HomePublications ➤ ratnayaka2022minimizing

Minimizing domain bias when adapting sentiment analysis techniques to the legal domain

Gathika Ratnayaka
Advised by: Amal Shehan Perera, Nisansa de Silva
University of Moratuwa

Sentiment Analysis can be considered as an integral part of Natural Language Processing with a wide variety of significant use cases related to different application domains. Analyzing sentiments of descriptions that are given in Legal Opinion Texts has the potential to be applied in several legal information extraction tasks such as predicting the judgement of a legal case, predicting the winning party of a legal case, and identifying contradictory opinions and statements. However, the lack of annotated datasets for legal sentiment analysis imposes a major challenge when developing automatic approaches for legal sentiment analysis using supervised learning. In this work, we demonstrate an effective approach to develop reliable sentiment annotators for legal domain while utilizing a minimum number of resources. In that regard, we made use of domain adaptation techniques based on transfer learning, where a dataset from a high resource source domain is adapted to the target domain (legal opinion text domain). In this work, we have come up with a novel approach based on domain specific word representations to minimize the drawbacks that can be caused due to the differences in language semantics between the source and target domains when adapting a dataset from a source domain to a target domain. This novel approach is based on the observations that were derived using several word representational and language modelling techniques that were trained using legal domain specific copora.
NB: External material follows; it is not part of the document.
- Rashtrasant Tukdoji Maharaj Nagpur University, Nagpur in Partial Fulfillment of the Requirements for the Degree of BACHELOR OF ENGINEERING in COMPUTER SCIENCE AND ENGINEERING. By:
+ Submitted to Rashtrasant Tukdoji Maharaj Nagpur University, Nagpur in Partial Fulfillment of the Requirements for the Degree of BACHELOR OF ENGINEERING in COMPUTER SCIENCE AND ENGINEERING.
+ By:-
In order to evaluate different word representational techniques in the legal domain, we have prepared a legal domain specific context based verb similarity dataset named LeCoVe . The experiments carried out within this research work demonstrate that our approach to develop sentiment annotators for legal domain in a low resource setting is successful with promising results and significant improvements over existing works

Keywords: Natural Language Processing | Machine Learning / Deep Learning | Law | Sentiment Analysis | Word Representation | Semantic Analysis |